=== Begin Enclosure ===

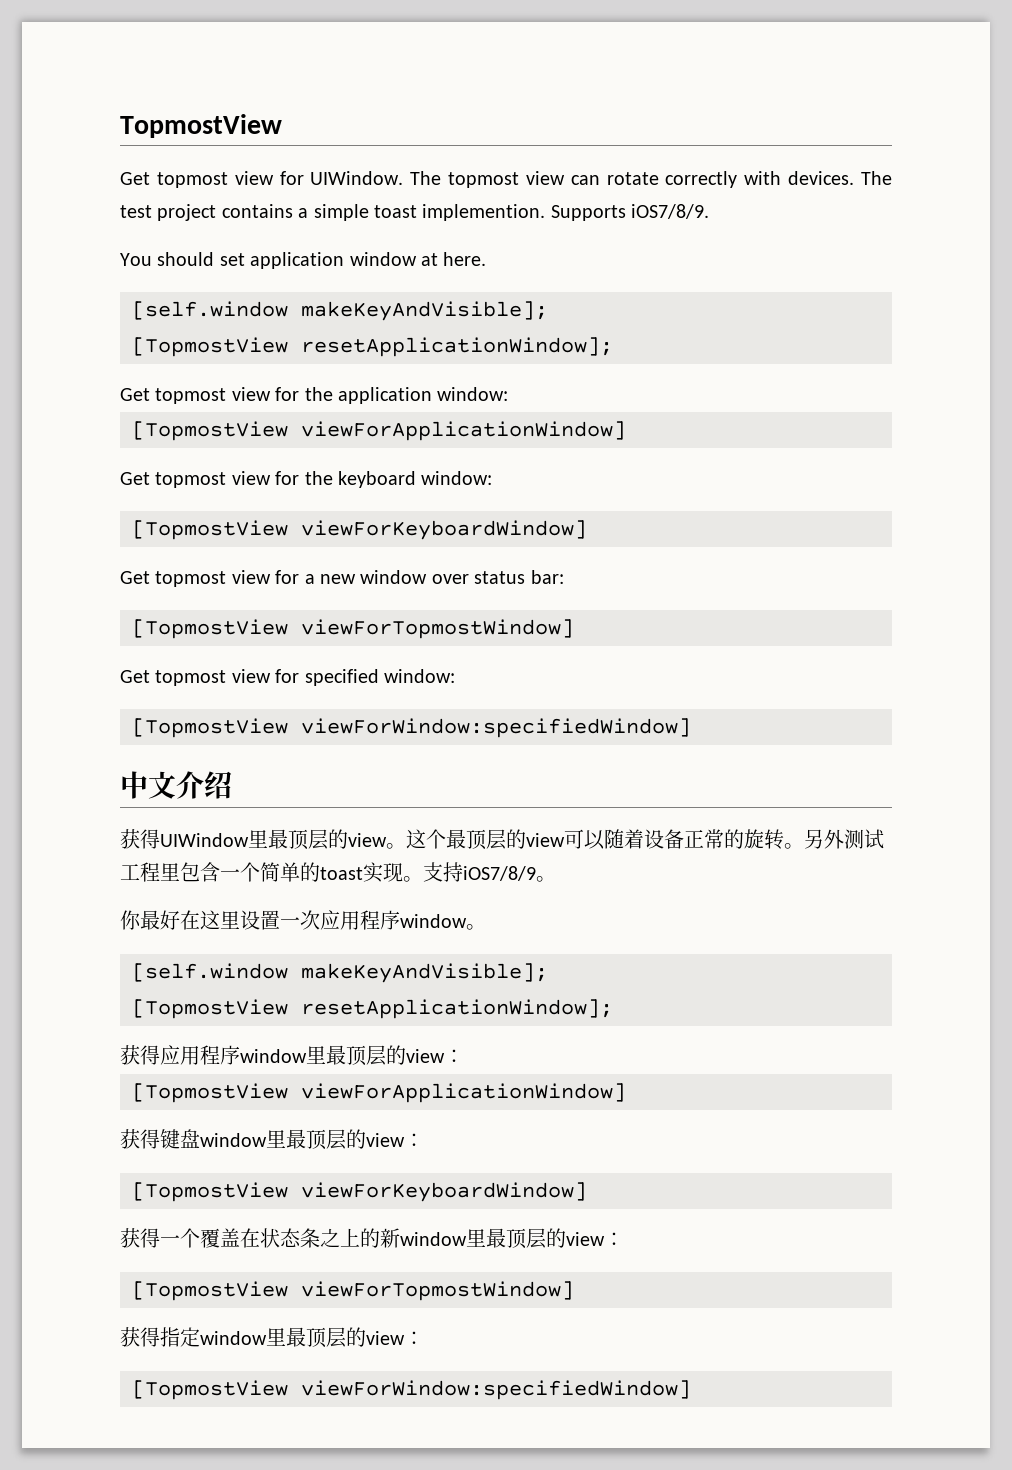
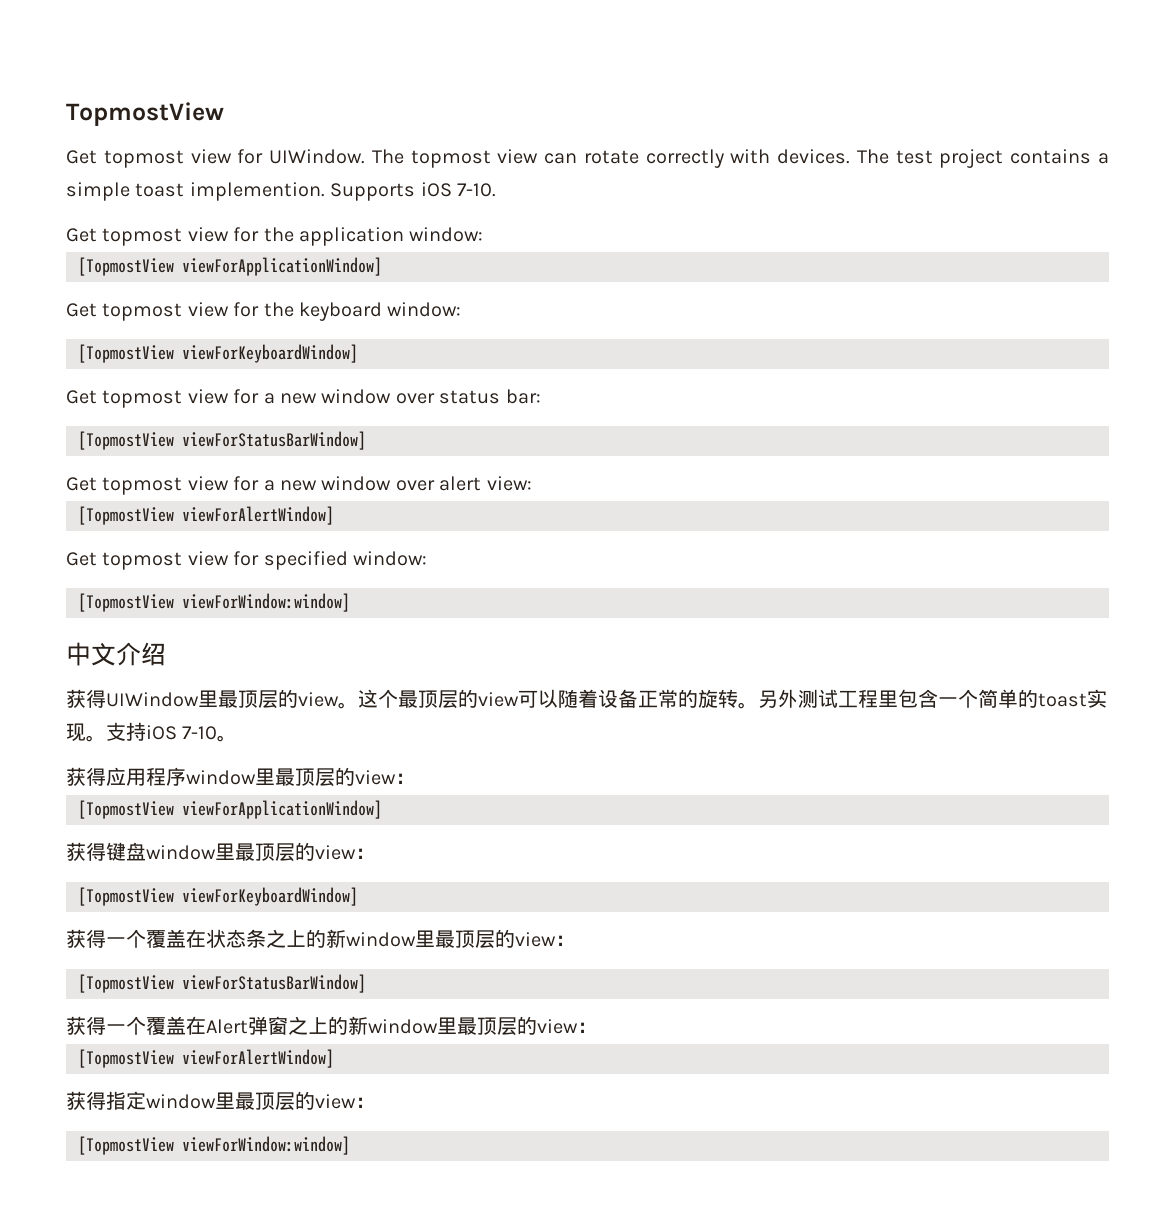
- Supports iOS7/8/9.
- You should set application window at here.
- [self.window makeKeyAndVisible];
- [TopmostView resetApplicationWindow];
+ Supports iOS 7-10.
  Get topmost view for a new window over status bar:
- [TopmostView viewForTopmostWindow]
+ [TopmostView viewForStatusBarWindow]
+ Get topmost view for a new window over alert view:
+ [TopmostView viewForAlertWindow]
  Get topmost view for specified window:
- [TopmostView viewForWindow:specifiedWindow]
+ [TopmostView viewForWindow:window]
- 支持iOS7/8/9。
- 你最好在这里设置一次应用程序window。
- [self.window makeKeyAndVisible];
- [TopmostView resetApplicationWindow];
+ 支持iOS 7-10。
  获得一个覆盖在状态条之上的新window里最顶层的view：
- [TopmostView viewForTopmostWindow]
+ [TopmostView viewForStatusBarWindow]
+ 获得一个覆盖在Alert弹窗之上的新window里最顶层的view：
+ [TopmostView viewForAlertWindow]
  获得指定window里最顶层的view：
- [TopmostView viewForWindow:specifiedWindow]
+ [TopmostView viewForWindow:window]

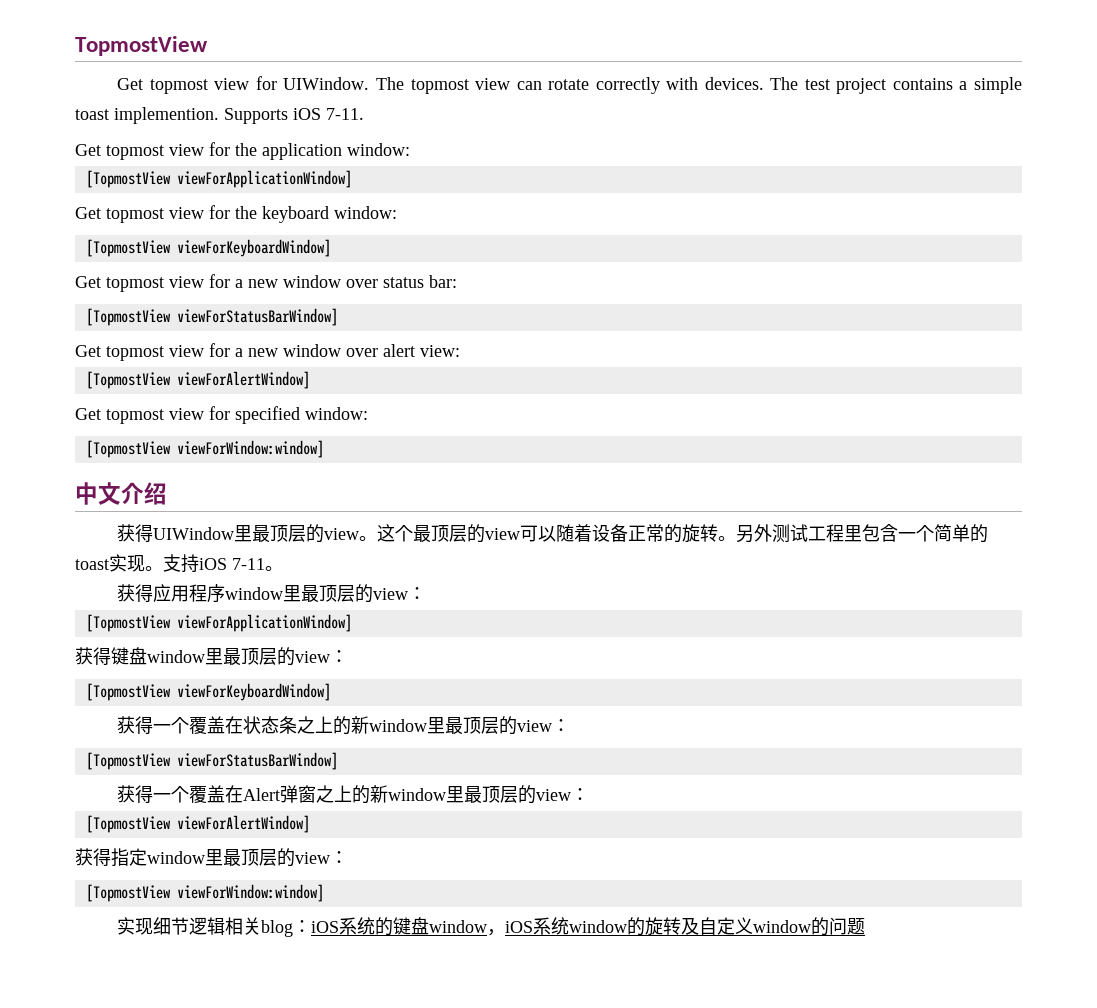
- Supports iOS 7-10.
+ Supports iOS 7-11.
- 支持iOS 7-10。
+ 支持iOS 7-11。
+ 实现细节逻辑相关blog：iOS系统的键盘window，iOS系统window的旋转及自定义window的问题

=== End Enclosure ===

Work required => Take the entries above and copy out all lines with the string "Supports".

Response area =>
- Supports iOS7/8/9.
+ Supports iOS 7-10.
- Supports iOS 7-10.
+ Supports iOS 7-11.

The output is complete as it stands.